● **Problem description**
Transcribe, word for word and without additions, each line below from the one containing "ship to: Wilhelminaweg" through the one containing "total: 643.95 -> 648.30", both ends included.

● **Before-and-after change data**
• • • • •

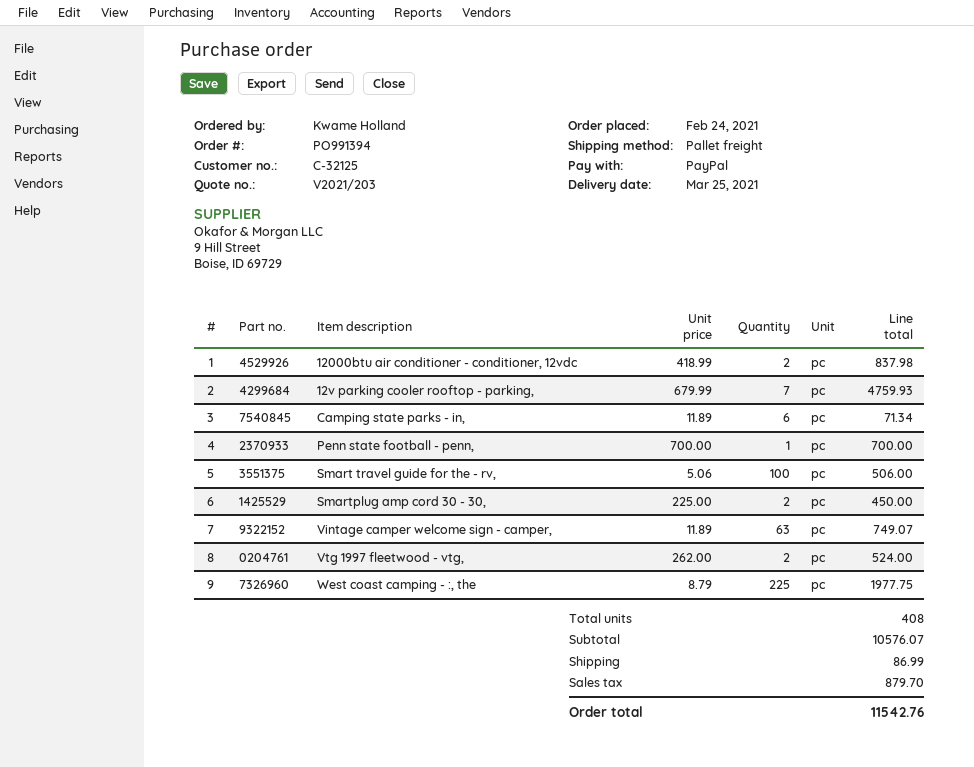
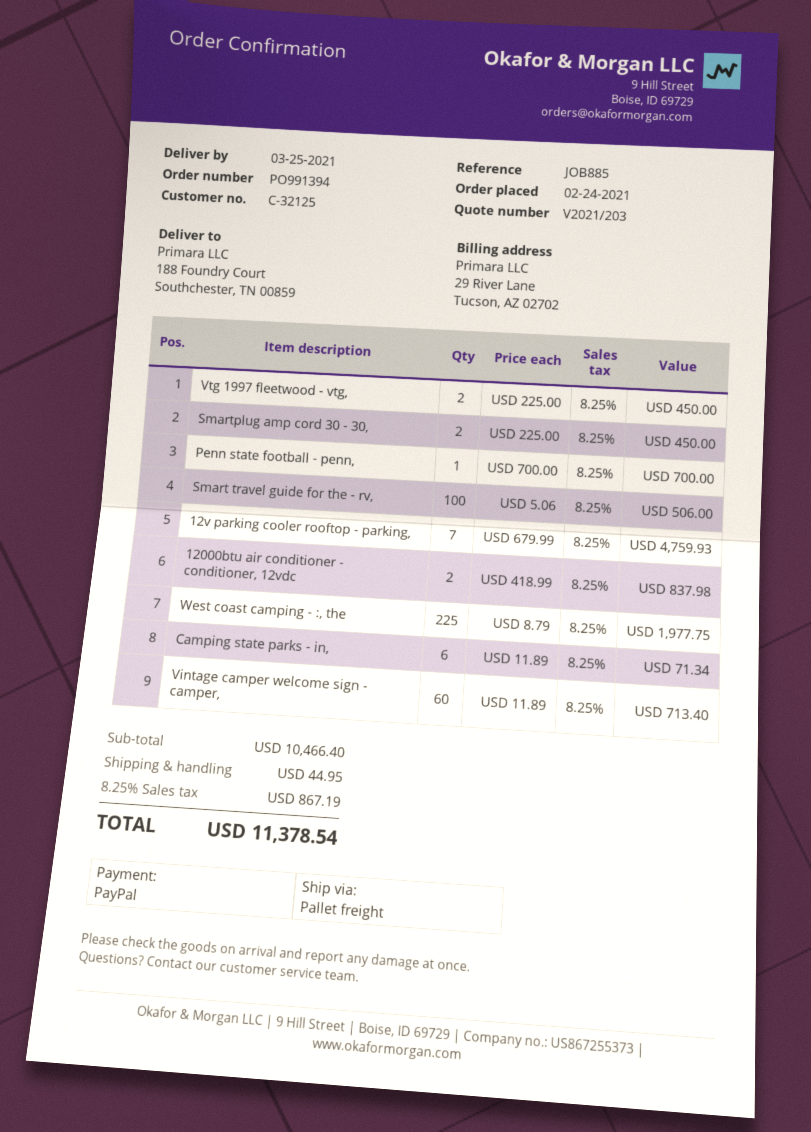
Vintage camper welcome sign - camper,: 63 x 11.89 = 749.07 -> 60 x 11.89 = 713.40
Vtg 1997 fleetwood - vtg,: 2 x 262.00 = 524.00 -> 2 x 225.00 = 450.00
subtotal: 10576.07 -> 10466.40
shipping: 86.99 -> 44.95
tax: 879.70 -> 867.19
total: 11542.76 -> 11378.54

• • • • •

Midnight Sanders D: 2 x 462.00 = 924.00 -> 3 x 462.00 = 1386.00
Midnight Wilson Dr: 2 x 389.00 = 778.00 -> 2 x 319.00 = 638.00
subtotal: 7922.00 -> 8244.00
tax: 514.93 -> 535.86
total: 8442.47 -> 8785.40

• • • • •

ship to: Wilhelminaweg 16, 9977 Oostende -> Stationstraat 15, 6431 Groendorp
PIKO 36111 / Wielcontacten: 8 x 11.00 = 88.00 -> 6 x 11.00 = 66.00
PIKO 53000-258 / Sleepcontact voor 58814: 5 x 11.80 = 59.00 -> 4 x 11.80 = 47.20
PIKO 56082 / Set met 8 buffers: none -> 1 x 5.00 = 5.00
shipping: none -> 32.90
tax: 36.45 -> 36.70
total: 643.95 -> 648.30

• • • • •

● **Exercise response**
ship to: Wilhelminaweg 16, 9977 Oostende -> Stationstraat 15, 6431 Groendorp
PIKO 36111 / Wielcontacten: 8 x 11.00 = 88.00 -> 6 x 11.00 = 66.00
PIKO 53000-258 / Sleepcontact voor 58814: 5 x 11.80 = 59.00 -> 4 x 11.80 = 47.20
PIKO 56082 / Set met 8 buffers: none -> 1 x 5.00 = 5.00
shipping: none -> 32.90
tax: 36.45 -> 36.70
total: 643.95 -> 648.30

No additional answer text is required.